Posted October 6, 2018 in Cinema Reviews

DDF apr-may-24 – Desktop

Director: Kogonada

Talent: John Cho, Haley Lu Richardson, Rory Culkin, Parker Posey

Released: 5 October

Columbus sees John Cho play Jin, a Korean translator, who has returned to the titular mid-western city after his father, a renowned architect, falls ill. While in Columbus he meets young architect enthusiast Casey, played by Haley Lu Richardson, who works at the local library.

Columbus, Indiana, is somewhat of an architectural mecca after a philanthropist pumped money into it and drew huge names to redesign the city over many decades. Director Kogonada uses this unique perspective to craft a beautiful story, with the characters and story framed in and around the architectural triumphs.

What follows is a heady mix of traditional landmark and modernist architecture spotting, of which there are many including: the Miller House, the North Christian Church, the Cleo Rogers Memorial Library, the Republic Newspaper Building and the First Christian Church.

There is a wonderful wistful feeling to the quiet, slow but steady pace of the film. In part this is achieved with plenty of perfectly centred mid level shots and static shots that linger long in an almost referential silence. The buildings, much like the words between the two central characters as they smoke and relax, are so meticulous, measured and carefully chosen.

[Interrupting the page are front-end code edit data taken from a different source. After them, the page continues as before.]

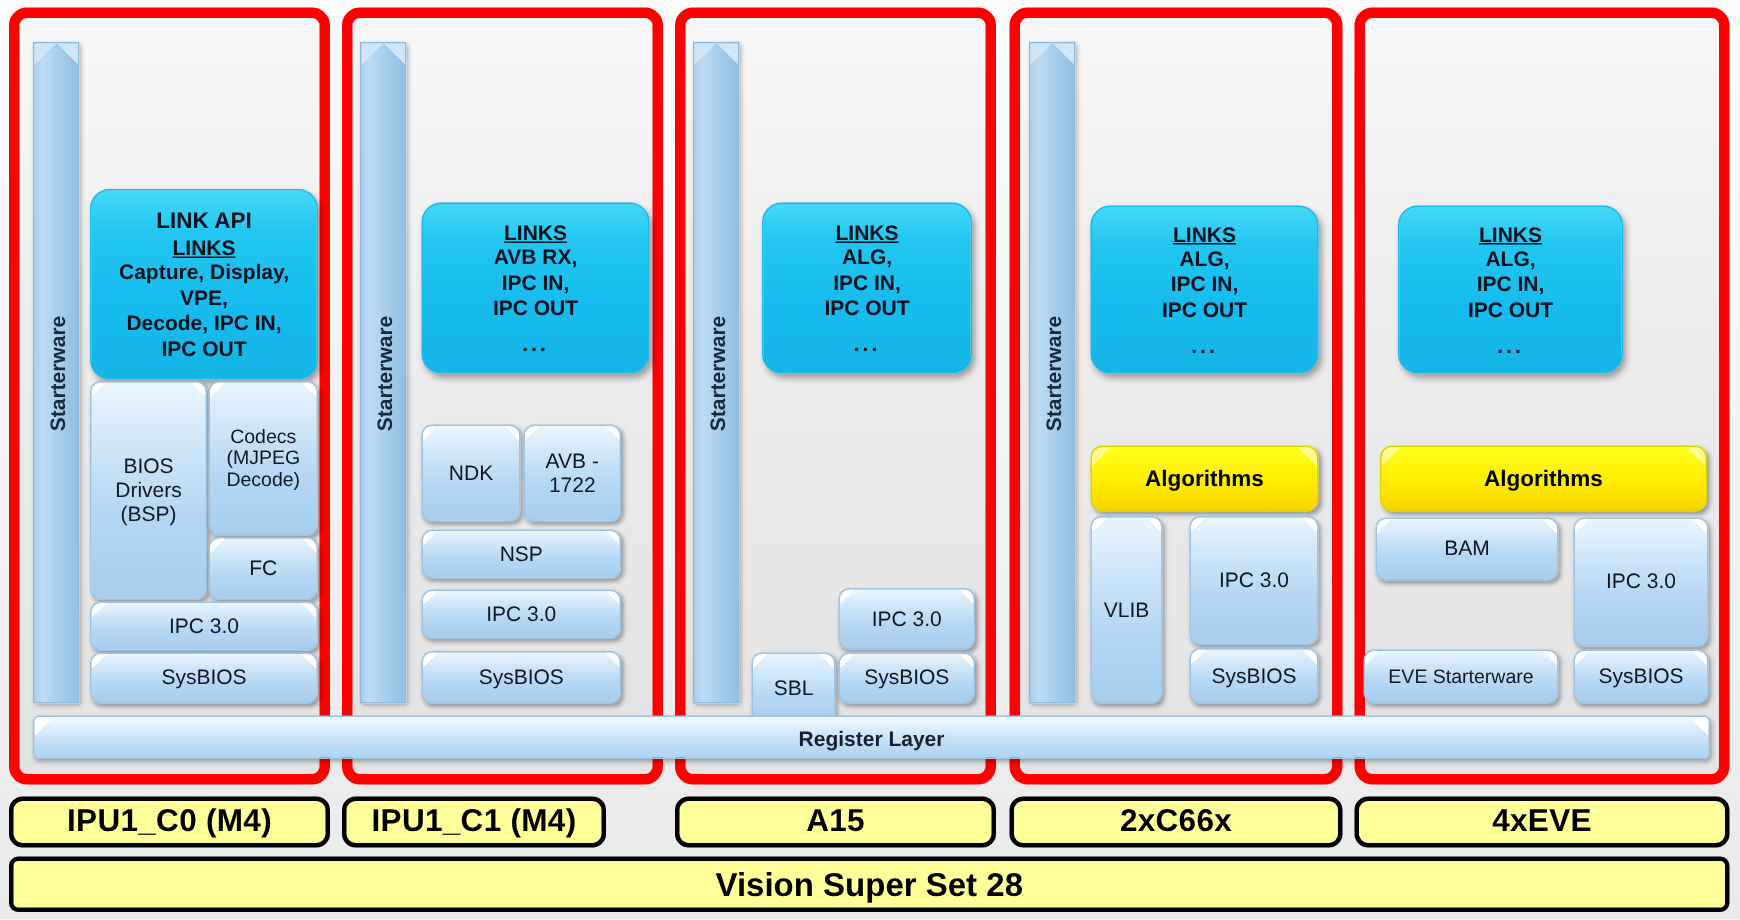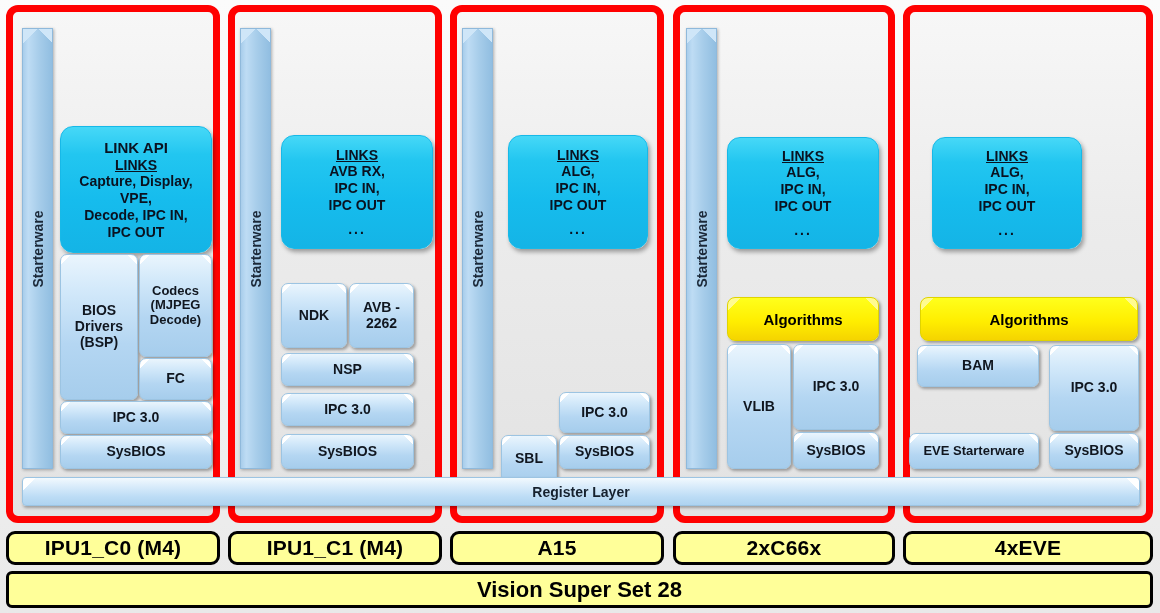--- a/index.html
+++ b/index.html
@@ -54,7 +54,7 @@
     box-shadow:1.5px 2px 3px rgba(0,0,0,.32);
     display:flex;align-items:center;justify-content:center;
     text-align:center;
-    font-size:14px;font-weight:bold;color:#10161f;
+    font-size:14px;font-weight:normal;color:#10161f;
     line-height:1.12;
     padding:2px 3px;
   }

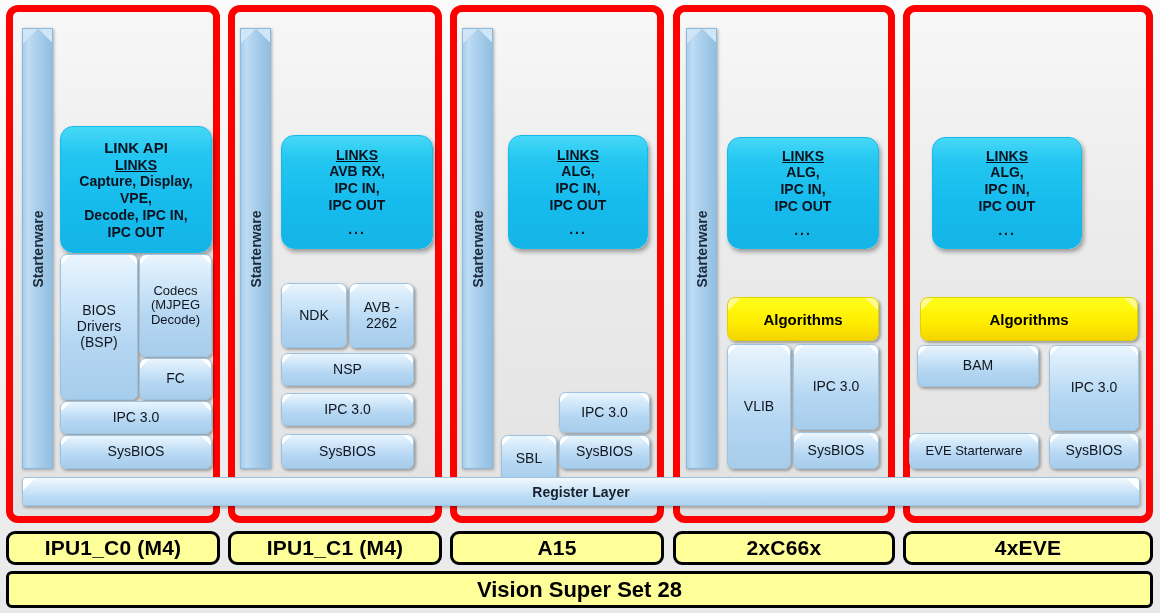--- a/index.html
+++ b/index.html
@@ -163,7 +163,7 @@
   </div>
 
   <div class="bx" style="left:281px;top:283px;width:66px;height:65px;">NDK</div>
-  <div class="bx" style="left:349px;top:283px;width:65px;height:65px;">AVB - 2262</div>
+  <div class="bx" style="left:349px;top:283px;width:65px;height:65px;">AVB - 1722</div>
   <div class="bx" style="left:281px;top:353px;width:133px;height:33px;">NSP</div>
   <div class="bx" style="left:281px;top:393px;width:133px;height:33px;">IPC 3.0</div>
   <div class="bx" style="left:281px;top:434px;width:133px;height:35px;">SysBIOS</div>

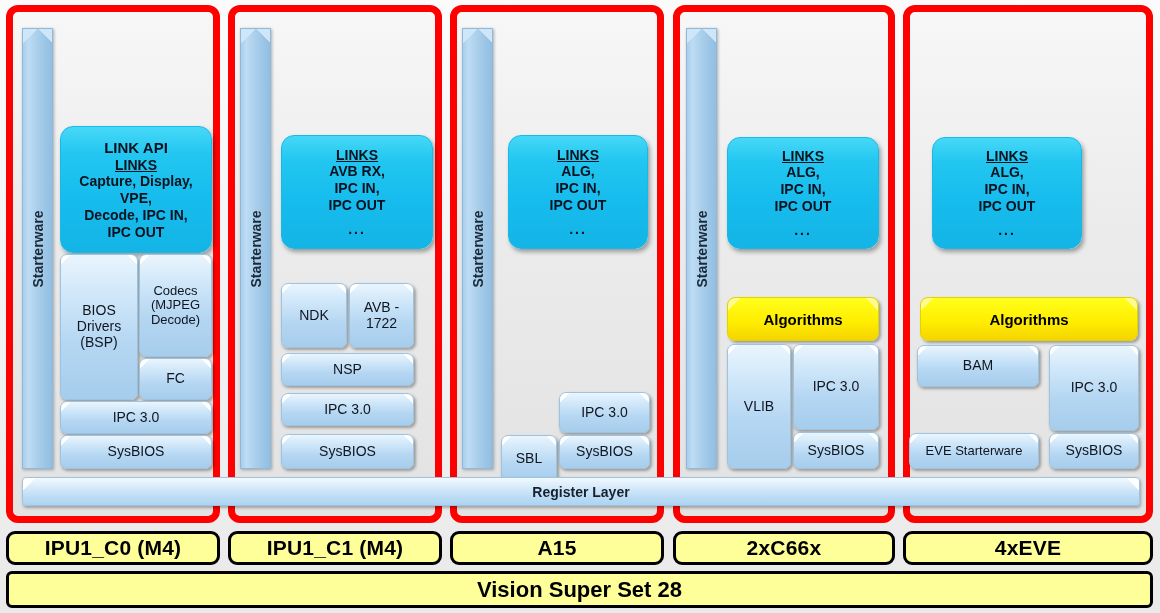--- a/index.html
+++ b/index.html
@@ -204,7 +204,7 @@
 
   <div class="alg" style="left:727px;top:297px;width:152px;height:44px;">Algorithms</div>
 
-  <div class="bx" style="left:727px;top:344px;width:64px;height:125px;">VLIB</div>
+  <div class="bx" style="left:727px;top:344px;width:48px;height:125px;">VLIB</div>
   <div class="bx" style="left:793px;top:344px;width:86px;height:86px;">IPC 3.0</div>
   <div class="bx" style="left:793px;top:432px;width:86px;height:37px;">SysBIOS</div>
 

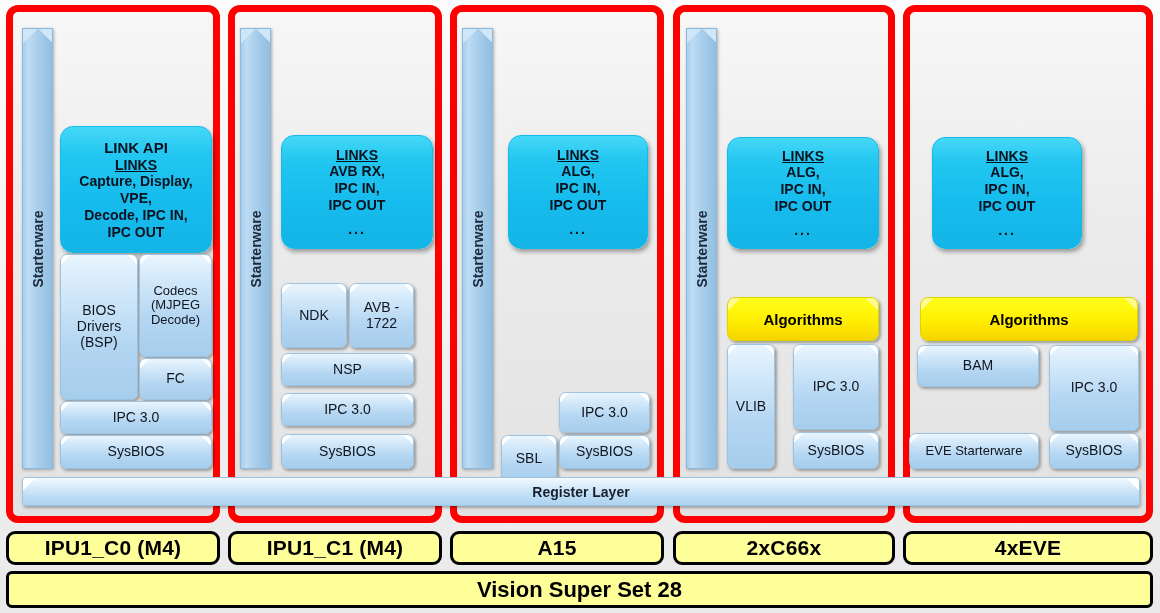--- a/index.html
+++ b/index.html
@@ -228,7 +228,7 @@
   <div class="reg" style="left:22px;top:477px;width:1118px;height:29px;">Register Layer</div>
 
   <div class="corelbl" style="left:6px;top:531px;width:214px;height:34px;">IPU1_C0 (M4)</div>
-  <div class="corelbl" style="left:228px;top:531px;width:214px;height:34px;">IPU1_C1 (M4)</div>
+  <div class="corelbl" style="left:228px;top:531px;width:176px;height:34px;">IPU1_C1 (M4)</div>
   <div class="corelbl" style="left:450px;top:531px;width:214px;height:34px;">A15</div>
   <div class="corelbl" style="left:673px;top:531px;width:222px;height:34px;">2xC66x</div>
   <div class="corelbl" style="left:903px;top:531px;width:250px;height:34px;">4xEVE</div>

Columbus also benefits hugely from the effective chemistry and slow burning intimacy shared between Cho and Richardson. Much of their dialogue and the unfurling loneliness of the central characters that we begin to see, their palpable uneasiness or unwillingness to get close to one another, somehow just fits alongside the angles and warm colours of the buildings. The lull of the architecture and the lush vibrancy of the green trees and lawns make such carefully constructed borders more of a warm embrace for Jin and Casey to co-exist rather than a claustrophobic encasement.

Using architecture in this way is an unusual approach to a drama that might have felt like a gimmick if it weren’t incorporated so fittingly into the film. This gently paced film is a seductive portrayal of (wo)man and construct, at once contemplative, meditative and immersive.